Иль что-то вспомнить, может быть,
Но вспоминать невмочь?
«Что? Какое дерево? Почему — с ума?.. — думал я, глядя на ее влажный затылок и согбенные, как если бы всю жизнь таскала за спиной неподъемную ношу, плечи. — „Иль хочет что-то позабыть…“ — это о ней? О нас с ней? Хочет позабыть, а тут я подвернулся: самое светлое воспоминание… Идиот!»
— Ты вот что… прости меня, если можешь, — пробормотал я негромко и покаянно. — Так уж вышло. Но молодость… Куда от нее? Не вычеркнешь, как будто не было ничего. Ты как знаешь, а я все равно буду помнить…

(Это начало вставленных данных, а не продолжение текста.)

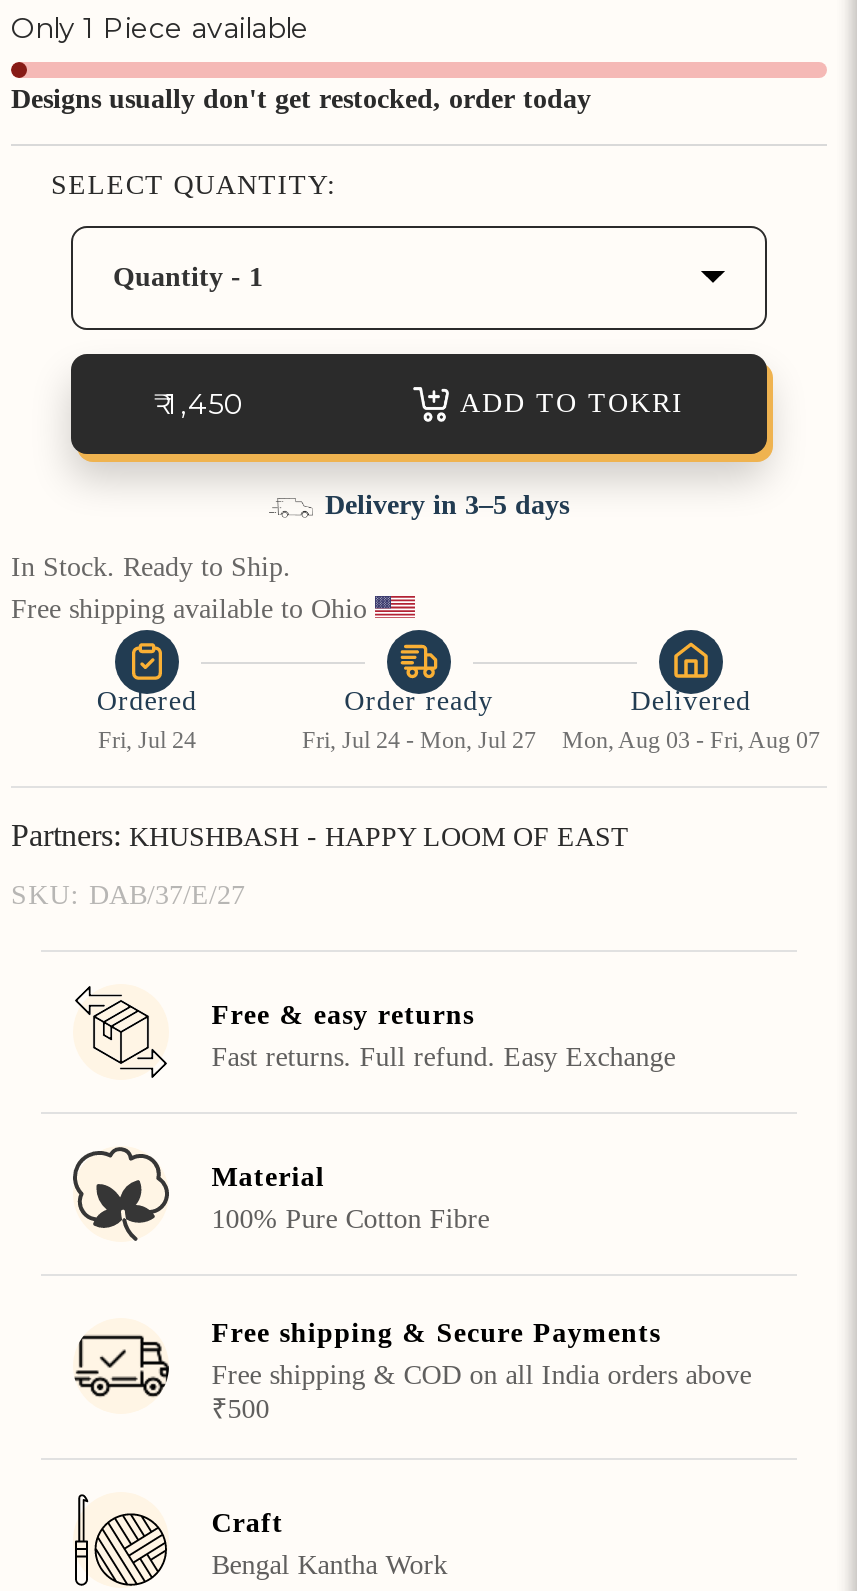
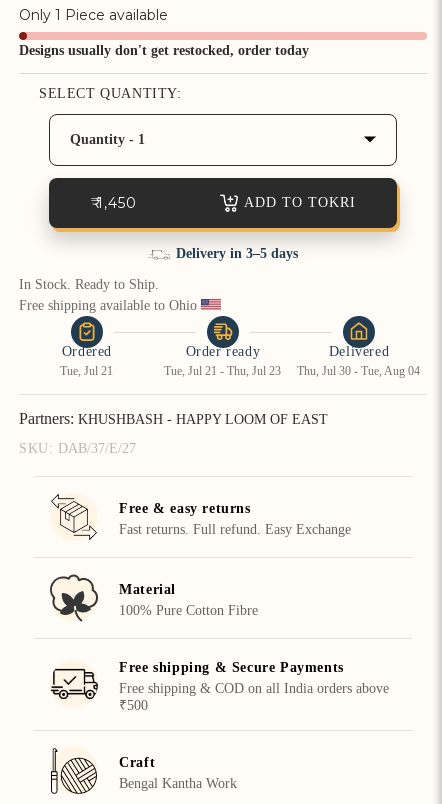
- Fri, Jul 24
+ Tue, Jul 21

- Fri, Jul 24 - Mon, Jul 27
+ Tue, Jul 21 - Thu, Jul 23

- Mon, Aug 03 - Fri, Aug 07
+ Thu, Jul 30 - Tue, Aug 04
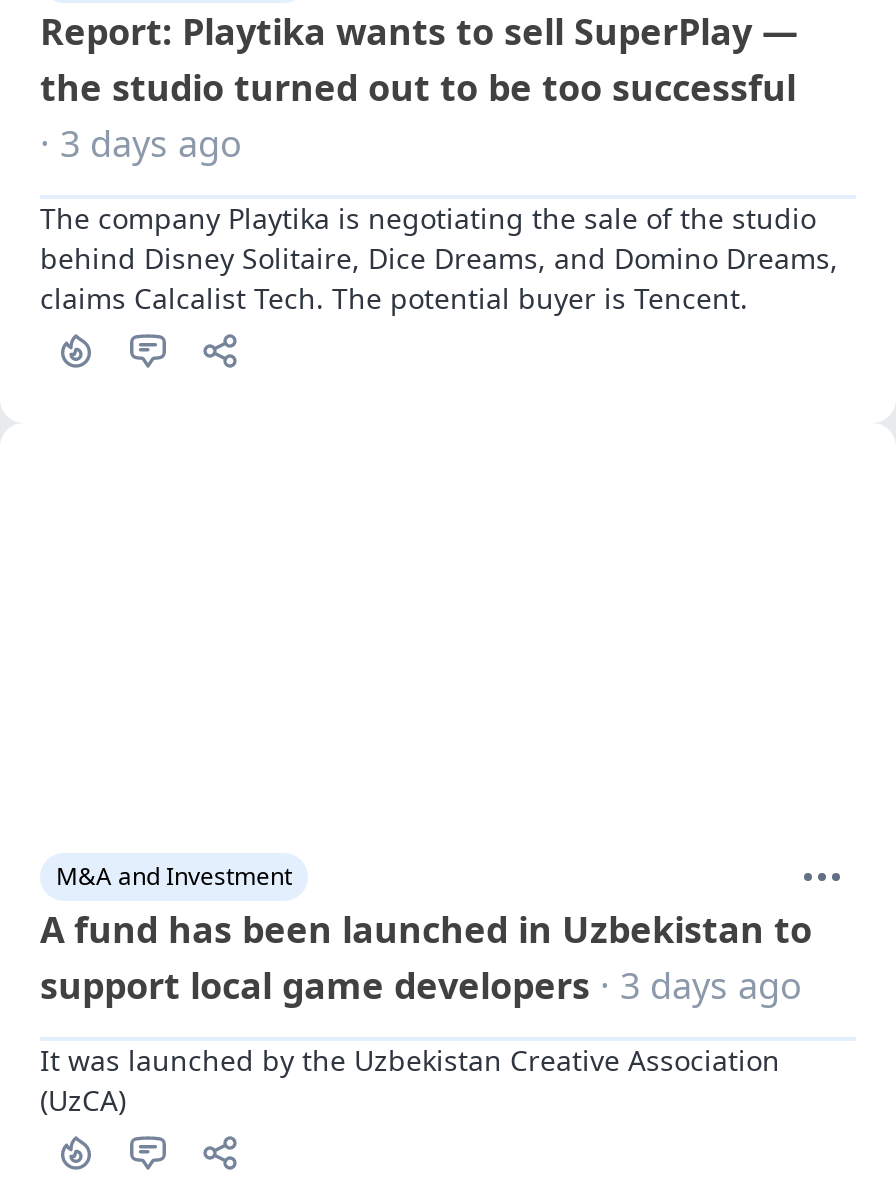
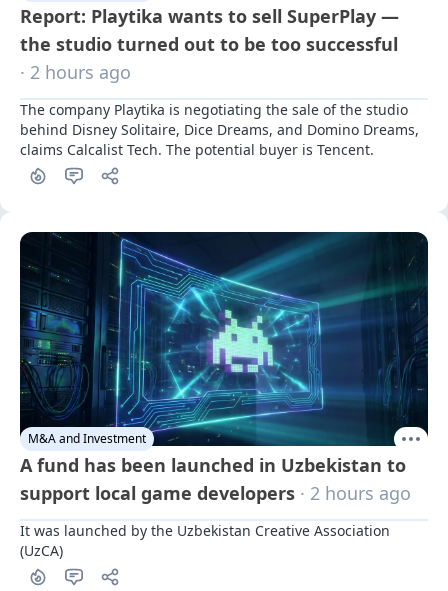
- · 3 days ago
+ · 2 hours ago

+ [image]

- support local game developers · 3 days ago
+ support local game developers · 2 hours ago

Тут ее плечи и затылок словно свинцом налились, обернувшись, она ожгла меня таким смятенным, глубинно-темным взглядом, каким провожают в последний путь покойника, пытаясь заглянуть, осознать, что ждет каждого там, по другую сторону бытия. Затем распахнула дверцу, но не удержалась и напоследок спросила:
— У тебя, надеюсь, все хорошо?
— Как сказать, — пробормотал я, морщась, будто от зубной боли, а про себя поинтересовался: «Где видела человека, у которого все в жизни хорошо?»

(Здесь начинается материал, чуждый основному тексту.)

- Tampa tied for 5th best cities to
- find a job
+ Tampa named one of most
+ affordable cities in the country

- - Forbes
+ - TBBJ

— А!.. — протянула она и, не прощаясь, захлопнула за собой дверцу.
Из салона машины я проследил, как она промелькнула перед лобовым стеклом и скрылась в подъезде дома. И, провожая ее взглядом, вдруг ощутил ту пустоту, о которой Верочка обмолвилась: длиной в жизнь. Ведь что такое молодость, если не пустота, оставленная за спиной? Только для одних она наполнена памятью о светлых мгновениях, тогда как для других… Для меня это весна, сладкие губы, доверчивые глаза, тогда как для нее — осень, горечь расставания, безответный вопрос «почему?», защитная реакция — «ненавижу!». Но ненависть — это просто, с ненавистью она не села бы ко мне в машину. «Там сходит дерево с ума» — это ли ненависть? Или все сложнее и прав был Катулл со своим «Odi et amo»: «Ненавижу и люблю»? И так год за годом, год за годом — всю жизнь? А мне теперь с этим что делать? «Там сходит дерево с ума» — мне теперь с этим как?